I'll address your last statement first: You aren't sure whether the guns even need lapping. They do. I haven't heard of a rifled barrel yet that didn't benifit from lapping. They are all made by machines and men, bot subject to imperfections. Lapping removes the errors and imperfections.
Since all barrels are individuals, the amount of lapping required will vary with each. Use a push through slug before lapping and you WILL KNOW the barrel needs smoothing. Fire maybe 15 or 20 shots, clean the barrel till most of the lap residue is gone and try another push through. Continue lapping if there is any variation in pressure required to move a push through from breech to muzzle.

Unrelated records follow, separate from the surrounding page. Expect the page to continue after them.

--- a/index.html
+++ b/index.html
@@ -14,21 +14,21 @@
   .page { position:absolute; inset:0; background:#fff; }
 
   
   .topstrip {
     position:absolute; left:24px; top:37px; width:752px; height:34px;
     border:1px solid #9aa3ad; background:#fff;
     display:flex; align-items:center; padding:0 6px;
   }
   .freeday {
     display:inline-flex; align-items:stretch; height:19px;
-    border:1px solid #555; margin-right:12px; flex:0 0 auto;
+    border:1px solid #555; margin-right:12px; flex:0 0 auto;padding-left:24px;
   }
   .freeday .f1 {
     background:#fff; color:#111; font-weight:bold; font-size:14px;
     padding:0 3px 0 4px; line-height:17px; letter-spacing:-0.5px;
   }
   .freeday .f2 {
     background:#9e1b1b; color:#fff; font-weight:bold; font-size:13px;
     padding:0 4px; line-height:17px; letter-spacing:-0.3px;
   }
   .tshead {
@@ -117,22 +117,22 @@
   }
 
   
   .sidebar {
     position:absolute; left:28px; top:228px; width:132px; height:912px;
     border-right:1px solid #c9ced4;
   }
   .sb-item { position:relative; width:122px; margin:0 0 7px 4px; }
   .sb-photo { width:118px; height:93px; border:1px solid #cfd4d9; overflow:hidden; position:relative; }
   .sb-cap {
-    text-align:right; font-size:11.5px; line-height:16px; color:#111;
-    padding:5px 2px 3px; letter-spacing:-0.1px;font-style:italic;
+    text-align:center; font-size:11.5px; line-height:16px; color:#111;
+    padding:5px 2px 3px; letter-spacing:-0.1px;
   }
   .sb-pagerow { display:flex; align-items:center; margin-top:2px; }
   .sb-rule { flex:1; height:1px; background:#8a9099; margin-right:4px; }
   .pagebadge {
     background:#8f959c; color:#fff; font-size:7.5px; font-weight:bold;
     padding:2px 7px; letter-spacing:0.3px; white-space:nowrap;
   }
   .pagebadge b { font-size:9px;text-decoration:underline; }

Lap bullet can be fired in either direction without getting the job done bass ackward.
Bullseye is an excellent powder. For the large case start with 3 grains and if a bullet sticks in the barrel, remove it as the lap instructions describe how to, and up the charge a little. If your first shot barely makes it, so you can see it in flight and it is dropping like an old Daisy fired BB in flight, up the charge a half grain. Lap compound builds up in the bore slightly with the first 5 shots or so, making the push required to get them out the barrel a little greater with each shot. After 5 shots or so, your bullets speed and trajectory will be very uniform, enough so that you can print real tight groups at close range. - A little story about lap bullet accuracy. A customer told me he was lapping a 44 or 45 revolver and accuracy was so tight he was clipping frozen twigs from an apple tree in the yard. When a starling landed in the top of the tree, he sent his next lap shot for the center of it's behind. He said the bird saw the bullet coming and swung its head to see what it was, but couldn't react fast enough to get out of the way. The 300 gr bullet, flying so slow it was clearly visable in flight, went through through the bird dead center, then became visable again as it exited and went on.

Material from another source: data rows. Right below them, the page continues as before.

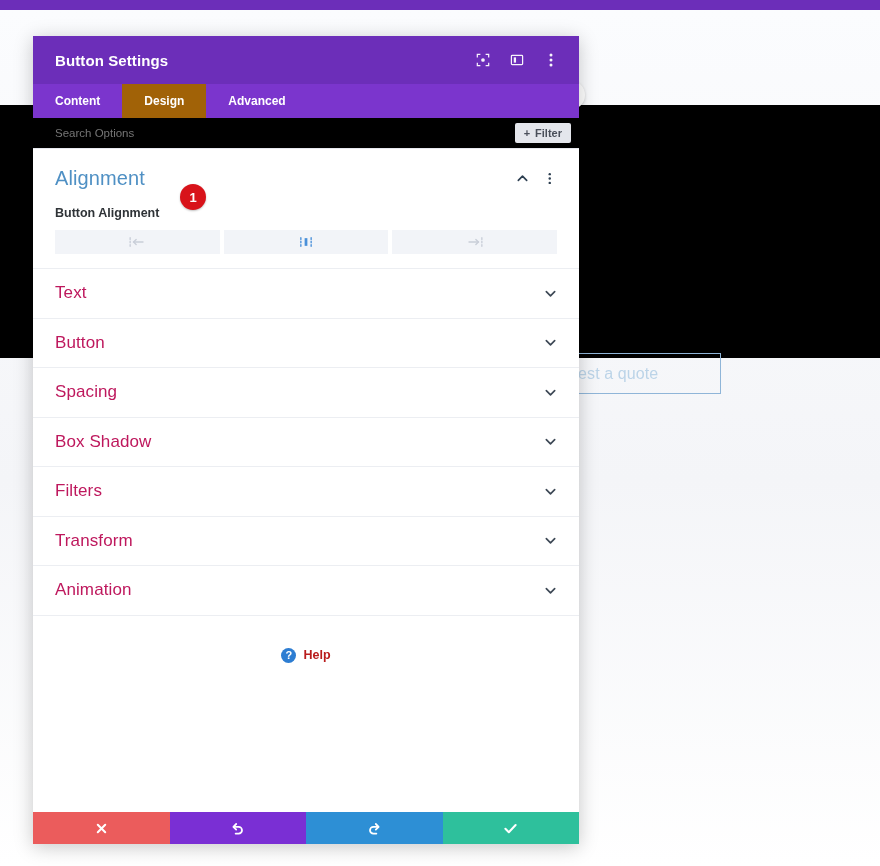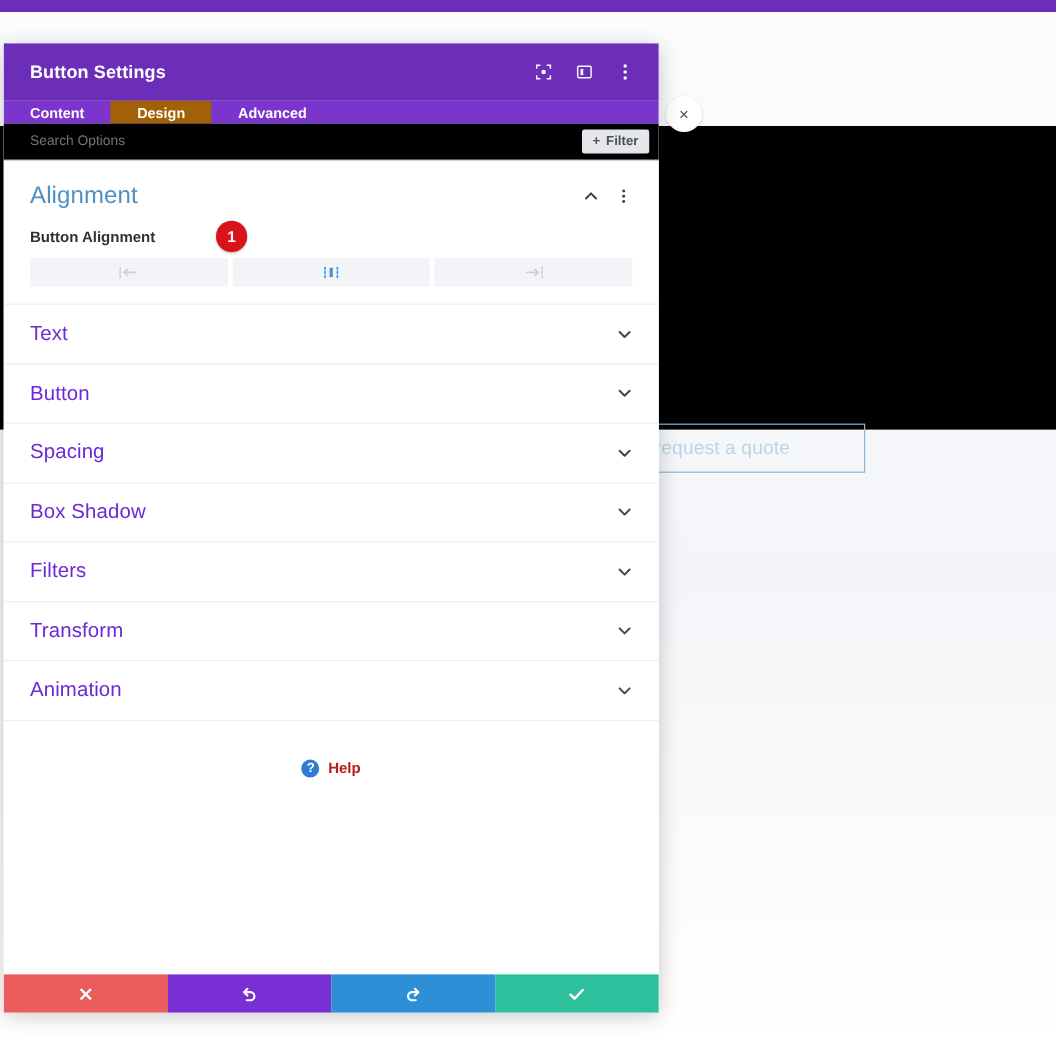--- a/index.html
+++ b/index.html
@@ -83,21 +83,21 @@
     align-items: center;
     justify-content: center;
     color: #4d4d4d;
     font-size: 14px;
     z-index: 4;
   }
 
   
   .modal {
     position: absolute;
-    left: 3px;
+    left: 33px;
     top: 36px;
     width: 546px;
     height: 808px;
     background: #ffffff;
     box-shadow: 0 3px 18px rgba(0,0,0,0.22);
     z-index: 10;
     display: flex;
     flex-direction: column;
     overflow: hidden;
   }
@@ -119,21 +119,21 @@
   }
   .header-icons { display: flex; align-items: center; gap: 18px; }
   .hicon {
     width: 16px; height: 16px;
     display: flex; align-items: center; justify-content: center;
     color: #ffffff; opacity: 0.95;
     cursor: pointer;
   }
 
   .modal-tabs {
-    height: 19px;
+    height: 34px;
     background: #7b35cd;
     display: flex;
     align-items: stretch;
     flex: 0 0 auto;
   }
   .tab {
     display: flex;
     align-items: center;
     justify-content: center;
     color: #ffffff;
@@ -246,21 +246,21 @@
     height: 49.5px;
     border-bottom: 1px solid #eceef2;
     display: flex;
     align-items: center;
     padding: 0 22px;
     cursor: pointer;
   }
   .acc-label {
     flex: 1 1 auto;
     font-size: 17px;
-    color: #6d28d9;
+    color: #be185d;
     font-weight: 400;
     letter-spacing: 0.1px;
   }
   .acc-chev { color: #3d4855; display:flex; align-items:center; }
 
   .help-wrap {
     display: flex;
     align-items: center;
     justify-content: center;
     gap: 7px;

For those wanting to lap a 22 rimfire, I find the easiest way to know when one is done is to fire five shot groups at 25 yards, with lap charged bullets, until group size quits shrinking. When you've fired two groups with all shots going through one hole, just switch to clean ammo and let it clean the barrel of any lap residue. After a few clean bullets have gone through its a good idea to clean any lap residue fromt the action.